Business Context
OpenText wants to automatically route incoming customer support tickets submitted through OpenText Experience Cloud and support portals. Today, tickets are manually triaged into queues such as billing, product defect, access issue, and feature request, which slows response times and creates inconsistent routing.
Data
You are given 850,000 historical support tickets collected over 18 months.
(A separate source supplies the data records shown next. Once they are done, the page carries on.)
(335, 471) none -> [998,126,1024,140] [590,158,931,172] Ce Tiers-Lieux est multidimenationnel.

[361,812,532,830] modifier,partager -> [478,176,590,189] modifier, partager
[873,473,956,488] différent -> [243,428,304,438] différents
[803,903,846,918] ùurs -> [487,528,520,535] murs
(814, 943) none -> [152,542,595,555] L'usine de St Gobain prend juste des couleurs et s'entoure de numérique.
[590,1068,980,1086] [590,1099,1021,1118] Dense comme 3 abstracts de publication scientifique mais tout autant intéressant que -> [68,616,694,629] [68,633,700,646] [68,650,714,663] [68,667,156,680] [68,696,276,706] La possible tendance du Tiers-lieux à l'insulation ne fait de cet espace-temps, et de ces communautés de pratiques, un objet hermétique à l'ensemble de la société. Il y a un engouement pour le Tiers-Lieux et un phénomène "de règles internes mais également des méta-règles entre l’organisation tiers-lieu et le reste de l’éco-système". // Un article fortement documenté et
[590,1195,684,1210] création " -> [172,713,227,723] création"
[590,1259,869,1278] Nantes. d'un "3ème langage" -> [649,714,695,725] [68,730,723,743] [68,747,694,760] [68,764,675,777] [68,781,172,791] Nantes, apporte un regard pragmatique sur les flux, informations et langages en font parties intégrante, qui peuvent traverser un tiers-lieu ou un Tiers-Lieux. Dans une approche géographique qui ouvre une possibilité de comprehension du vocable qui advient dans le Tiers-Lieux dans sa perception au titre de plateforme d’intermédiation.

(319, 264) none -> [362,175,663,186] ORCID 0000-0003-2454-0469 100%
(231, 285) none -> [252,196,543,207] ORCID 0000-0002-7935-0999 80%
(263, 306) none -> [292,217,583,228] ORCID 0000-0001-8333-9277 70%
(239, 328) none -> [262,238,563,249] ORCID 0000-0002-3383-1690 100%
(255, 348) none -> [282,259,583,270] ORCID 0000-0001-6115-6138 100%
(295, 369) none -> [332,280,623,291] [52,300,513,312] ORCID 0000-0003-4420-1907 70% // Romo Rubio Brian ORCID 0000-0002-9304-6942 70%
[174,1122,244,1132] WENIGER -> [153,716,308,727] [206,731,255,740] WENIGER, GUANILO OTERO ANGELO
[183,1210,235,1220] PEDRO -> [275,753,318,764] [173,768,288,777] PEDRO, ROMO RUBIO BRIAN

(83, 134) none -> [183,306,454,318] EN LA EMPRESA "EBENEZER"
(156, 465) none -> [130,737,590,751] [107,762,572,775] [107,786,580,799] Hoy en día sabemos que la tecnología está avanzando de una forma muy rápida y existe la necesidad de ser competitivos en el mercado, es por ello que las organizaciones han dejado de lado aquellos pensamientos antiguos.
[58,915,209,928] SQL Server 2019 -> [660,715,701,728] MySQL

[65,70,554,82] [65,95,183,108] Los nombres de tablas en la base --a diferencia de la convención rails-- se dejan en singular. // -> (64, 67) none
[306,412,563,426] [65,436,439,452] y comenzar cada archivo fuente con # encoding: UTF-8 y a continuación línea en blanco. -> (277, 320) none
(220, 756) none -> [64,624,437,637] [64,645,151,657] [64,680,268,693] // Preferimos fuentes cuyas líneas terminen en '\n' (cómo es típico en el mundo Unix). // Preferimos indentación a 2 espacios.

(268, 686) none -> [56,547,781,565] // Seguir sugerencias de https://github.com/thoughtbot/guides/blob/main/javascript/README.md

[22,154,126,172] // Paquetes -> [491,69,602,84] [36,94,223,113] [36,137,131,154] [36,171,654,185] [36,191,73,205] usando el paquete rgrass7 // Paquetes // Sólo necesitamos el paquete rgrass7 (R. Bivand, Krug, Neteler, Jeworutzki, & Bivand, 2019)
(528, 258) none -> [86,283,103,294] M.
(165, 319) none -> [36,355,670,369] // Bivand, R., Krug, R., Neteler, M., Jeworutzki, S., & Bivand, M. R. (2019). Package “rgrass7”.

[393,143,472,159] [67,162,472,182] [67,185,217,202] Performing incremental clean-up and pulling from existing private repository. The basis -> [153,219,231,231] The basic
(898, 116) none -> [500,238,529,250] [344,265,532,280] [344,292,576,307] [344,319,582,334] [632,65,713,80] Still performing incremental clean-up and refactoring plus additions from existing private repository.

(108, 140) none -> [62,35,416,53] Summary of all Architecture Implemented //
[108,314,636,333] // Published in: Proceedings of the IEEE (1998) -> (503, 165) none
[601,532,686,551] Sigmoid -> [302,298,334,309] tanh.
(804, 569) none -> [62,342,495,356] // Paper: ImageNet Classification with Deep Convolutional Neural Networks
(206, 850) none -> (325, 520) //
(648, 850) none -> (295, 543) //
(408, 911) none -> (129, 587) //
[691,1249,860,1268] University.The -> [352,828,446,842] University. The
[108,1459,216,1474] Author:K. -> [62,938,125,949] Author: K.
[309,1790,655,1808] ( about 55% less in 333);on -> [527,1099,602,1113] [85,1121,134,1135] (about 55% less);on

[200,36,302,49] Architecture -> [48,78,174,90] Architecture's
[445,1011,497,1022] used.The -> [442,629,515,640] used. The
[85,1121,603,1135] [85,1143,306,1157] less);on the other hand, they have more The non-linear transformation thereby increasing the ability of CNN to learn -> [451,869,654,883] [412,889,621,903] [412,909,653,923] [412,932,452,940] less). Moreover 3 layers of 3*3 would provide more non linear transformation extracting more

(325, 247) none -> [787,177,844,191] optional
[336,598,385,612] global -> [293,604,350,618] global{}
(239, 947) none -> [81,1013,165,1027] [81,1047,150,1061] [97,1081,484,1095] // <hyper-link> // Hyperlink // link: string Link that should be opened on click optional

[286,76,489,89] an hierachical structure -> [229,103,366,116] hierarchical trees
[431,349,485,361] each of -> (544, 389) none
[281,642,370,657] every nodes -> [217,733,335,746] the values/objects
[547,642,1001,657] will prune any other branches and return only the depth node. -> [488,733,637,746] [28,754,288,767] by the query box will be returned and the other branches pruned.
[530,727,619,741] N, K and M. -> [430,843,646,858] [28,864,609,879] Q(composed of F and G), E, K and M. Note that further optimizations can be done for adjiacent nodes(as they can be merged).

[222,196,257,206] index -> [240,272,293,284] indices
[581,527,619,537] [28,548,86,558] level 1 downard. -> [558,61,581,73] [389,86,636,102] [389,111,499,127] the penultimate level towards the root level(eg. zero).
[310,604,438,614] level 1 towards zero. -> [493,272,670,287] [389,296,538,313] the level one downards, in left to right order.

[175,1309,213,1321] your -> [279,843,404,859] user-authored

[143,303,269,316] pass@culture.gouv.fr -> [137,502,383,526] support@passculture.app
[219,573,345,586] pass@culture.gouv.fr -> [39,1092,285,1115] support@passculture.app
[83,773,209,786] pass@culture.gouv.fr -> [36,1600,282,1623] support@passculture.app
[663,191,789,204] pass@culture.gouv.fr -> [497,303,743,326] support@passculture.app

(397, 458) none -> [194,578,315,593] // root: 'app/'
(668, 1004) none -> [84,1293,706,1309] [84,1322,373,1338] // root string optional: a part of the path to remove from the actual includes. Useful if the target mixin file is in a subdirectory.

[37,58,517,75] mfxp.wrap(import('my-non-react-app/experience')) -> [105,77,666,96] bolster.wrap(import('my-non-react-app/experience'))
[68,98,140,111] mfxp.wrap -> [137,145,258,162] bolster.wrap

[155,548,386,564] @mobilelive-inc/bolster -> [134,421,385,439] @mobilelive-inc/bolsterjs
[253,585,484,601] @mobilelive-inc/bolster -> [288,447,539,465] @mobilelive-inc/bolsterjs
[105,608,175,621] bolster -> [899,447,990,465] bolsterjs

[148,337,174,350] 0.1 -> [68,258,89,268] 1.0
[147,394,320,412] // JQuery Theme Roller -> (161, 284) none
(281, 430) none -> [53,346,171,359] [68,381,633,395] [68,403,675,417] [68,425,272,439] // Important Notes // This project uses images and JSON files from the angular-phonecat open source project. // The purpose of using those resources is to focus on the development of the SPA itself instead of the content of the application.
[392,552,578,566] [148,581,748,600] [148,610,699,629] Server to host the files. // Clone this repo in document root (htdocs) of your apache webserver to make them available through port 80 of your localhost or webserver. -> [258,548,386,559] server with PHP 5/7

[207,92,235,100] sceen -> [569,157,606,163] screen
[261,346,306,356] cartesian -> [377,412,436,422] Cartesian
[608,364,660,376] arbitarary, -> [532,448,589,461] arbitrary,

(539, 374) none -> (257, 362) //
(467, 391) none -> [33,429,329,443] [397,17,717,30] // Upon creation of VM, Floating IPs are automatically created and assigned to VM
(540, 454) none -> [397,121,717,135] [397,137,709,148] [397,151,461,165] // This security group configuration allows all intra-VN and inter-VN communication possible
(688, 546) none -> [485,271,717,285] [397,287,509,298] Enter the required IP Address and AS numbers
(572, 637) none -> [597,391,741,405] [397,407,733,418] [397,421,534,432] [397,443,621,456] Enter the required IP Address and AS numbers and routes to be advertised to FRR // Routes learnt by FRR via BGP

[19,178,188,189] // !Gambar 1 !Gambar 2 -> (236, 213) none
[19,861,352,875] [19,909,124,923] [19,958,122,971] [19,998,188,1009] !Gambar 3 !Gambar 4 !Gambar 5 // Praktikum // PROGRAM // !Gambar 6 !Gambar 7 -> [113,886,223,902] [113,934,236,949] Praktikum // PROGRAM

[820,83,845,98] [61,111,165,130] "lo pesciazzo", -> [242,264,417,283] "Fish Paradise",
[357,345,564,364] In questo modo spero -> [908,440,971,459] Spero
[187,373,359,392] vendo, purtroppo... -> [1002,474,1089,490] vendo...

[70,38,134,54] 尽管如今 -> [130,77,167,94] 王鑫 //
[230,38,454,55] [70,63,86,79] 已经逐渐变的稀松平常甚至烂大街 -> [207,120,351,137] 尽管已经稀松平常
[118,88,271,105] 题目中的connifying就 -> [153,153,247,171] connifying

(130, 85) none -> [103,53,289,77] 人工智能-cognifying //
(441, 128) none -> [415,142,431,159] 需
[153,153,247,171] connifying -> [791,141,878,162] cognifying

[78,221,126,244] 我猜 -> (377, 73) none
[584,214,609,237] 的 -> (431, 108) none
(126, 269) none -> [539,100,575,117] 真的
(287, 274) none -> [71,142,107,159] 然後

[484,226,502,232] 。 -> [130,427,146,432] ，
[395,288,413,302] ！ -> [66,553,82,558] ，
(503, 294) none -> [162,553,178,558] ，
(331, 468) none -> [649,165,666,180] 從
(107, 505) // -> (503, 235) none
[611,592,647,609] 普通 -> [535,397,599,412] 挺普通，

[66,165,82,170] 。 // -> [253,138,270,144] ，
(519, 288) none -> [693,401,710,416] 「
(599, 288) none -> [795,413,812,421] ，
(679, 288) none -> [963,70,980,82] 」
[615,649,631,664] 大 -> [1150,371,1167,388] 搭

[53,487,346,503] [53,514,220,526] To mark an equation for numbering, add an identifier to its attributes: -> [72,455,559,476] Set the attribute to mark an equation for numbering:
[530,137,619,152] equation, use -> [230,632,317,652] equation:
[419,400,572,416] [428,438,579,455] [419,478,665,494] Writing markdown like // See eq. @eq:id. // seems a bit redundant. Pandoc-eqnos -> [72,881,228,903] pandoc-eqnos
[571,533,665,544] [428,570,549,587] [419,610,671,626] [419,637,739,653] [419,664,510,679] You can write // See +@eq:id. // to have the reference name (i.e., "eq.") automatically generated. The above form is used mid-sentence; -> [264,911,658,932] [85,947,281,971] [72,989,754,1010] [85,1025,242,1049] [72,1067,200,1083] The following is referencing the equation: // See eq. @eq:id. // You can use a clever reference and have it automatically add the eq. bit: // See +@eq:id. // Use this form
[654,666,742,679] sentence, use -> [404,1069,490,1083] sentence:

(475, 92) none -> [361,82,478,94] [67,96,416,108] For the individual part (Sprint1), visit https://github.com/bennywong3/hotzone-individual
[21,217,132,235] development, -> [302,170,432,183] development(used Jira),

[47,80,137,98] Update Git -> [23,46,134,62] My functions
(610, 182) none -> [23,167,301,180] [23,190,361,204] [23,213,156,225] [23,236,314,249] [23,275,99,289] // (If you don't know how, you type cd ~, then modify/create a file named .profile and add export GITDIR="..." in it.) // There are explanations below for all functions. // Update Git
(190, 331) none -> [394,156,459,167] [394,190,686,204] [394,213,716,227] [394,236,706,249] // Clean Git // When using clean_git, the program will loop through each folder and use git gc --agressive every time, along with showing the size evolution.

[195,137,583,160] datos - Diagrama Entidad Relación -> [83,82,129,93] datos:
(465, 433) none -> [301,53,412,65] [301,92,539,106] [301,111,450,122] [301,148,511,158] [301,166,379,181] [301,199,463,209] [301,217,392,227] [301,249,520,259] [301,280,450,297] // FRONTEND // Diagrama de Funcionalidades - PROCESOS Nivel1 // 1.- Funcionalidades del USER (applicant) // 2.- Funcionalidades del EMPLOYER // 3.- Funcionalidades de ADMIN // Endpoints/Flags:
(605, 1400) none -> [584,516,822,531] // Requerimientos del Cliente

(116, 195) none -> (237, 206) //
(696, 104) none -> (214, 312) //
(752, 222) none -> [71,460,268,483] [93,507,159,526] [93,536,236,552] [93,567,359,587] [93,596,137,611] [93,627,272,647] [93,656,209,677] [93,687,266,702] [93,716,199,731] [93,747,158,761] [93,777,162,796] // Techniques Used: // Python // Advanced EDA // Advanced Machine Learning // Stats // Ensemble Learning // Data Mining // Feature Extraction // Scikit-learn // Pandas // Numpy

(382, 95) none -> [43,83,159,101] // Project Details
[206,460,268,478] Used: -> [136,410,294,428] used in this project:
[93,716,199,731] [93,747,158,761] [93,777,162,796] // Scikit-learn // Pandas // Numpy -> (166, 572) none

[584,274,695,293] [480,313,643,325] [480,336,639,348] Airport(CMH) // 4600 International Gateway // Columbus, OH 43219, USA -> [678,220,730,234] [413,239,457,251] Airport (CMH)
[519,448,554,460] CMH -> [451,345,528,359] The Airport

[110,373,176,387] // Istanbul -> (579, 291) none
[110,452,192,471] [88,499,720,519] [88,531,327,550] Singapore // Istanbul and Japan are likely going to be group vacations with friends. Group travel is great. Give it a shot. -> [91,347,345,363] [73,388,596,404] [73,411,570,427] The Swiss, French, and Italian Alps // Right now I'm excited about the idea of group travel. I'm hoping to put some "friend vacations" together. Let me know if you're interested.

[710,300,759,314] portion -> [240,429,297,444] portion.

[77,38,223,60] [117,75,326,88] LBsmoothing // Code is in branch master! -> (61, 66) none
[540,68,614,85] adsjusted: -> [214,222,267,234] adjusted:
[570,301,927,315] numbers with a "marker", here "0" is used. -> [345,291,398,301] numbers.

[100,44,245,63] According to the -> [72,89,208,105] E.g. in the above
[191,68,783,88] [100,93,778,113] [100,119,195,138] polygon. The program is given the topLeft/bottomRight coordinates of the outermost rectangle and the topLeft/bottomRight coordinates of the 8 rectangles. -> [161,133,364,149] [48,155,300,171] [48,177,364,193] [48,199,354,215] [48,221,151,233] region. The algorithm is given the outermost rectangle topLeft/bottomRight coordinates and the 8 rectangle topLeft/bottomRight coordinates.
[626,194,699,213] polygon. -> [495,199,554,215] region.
- Task: Predict one of 5 ticket intent labels:
billing, technical_issue, access_management, feature_request, general_inquiry
- Text fields: subject + description + optional product name
- Text length: 8-600 words, median 72 words
- Language: English only for v1
- Label distribution: moderately imbalanced;
technical_issue is ~42%, feature_request is ~9%
- Noise: HTML fragments, email signatures, ticket IDs, stack traces, repeated reply chains, and copied KB links
Success Criteria
A production-ready solution should achieve macro-F1 >= 0.84, recall >= 0.90 for access_management, and support batch or near-real-time inference under 150 ms per ticket on standard GPU-backed infrastructure.
Constraints
- Data must remain inside OpenText-managed infrastructure
- The model should be explainable enough for support operations review
- The pipeline must handle class imbalance and evolving ticket vocabulary across products
Requirements
- Design an end-to-end NLP pipeline for multi-class text classification.
- Define preprocessing for noisy enterprise support text.
- Implement a strong baseline and a transformer-based production candidate in Python.
- Explain your train/validation/test strategy and how you would prevent leakage from ticket threads.
- Describe evaluation metrics, thresholding, and error analysis.
- State how you would monitor drift and retrain the model after deployment.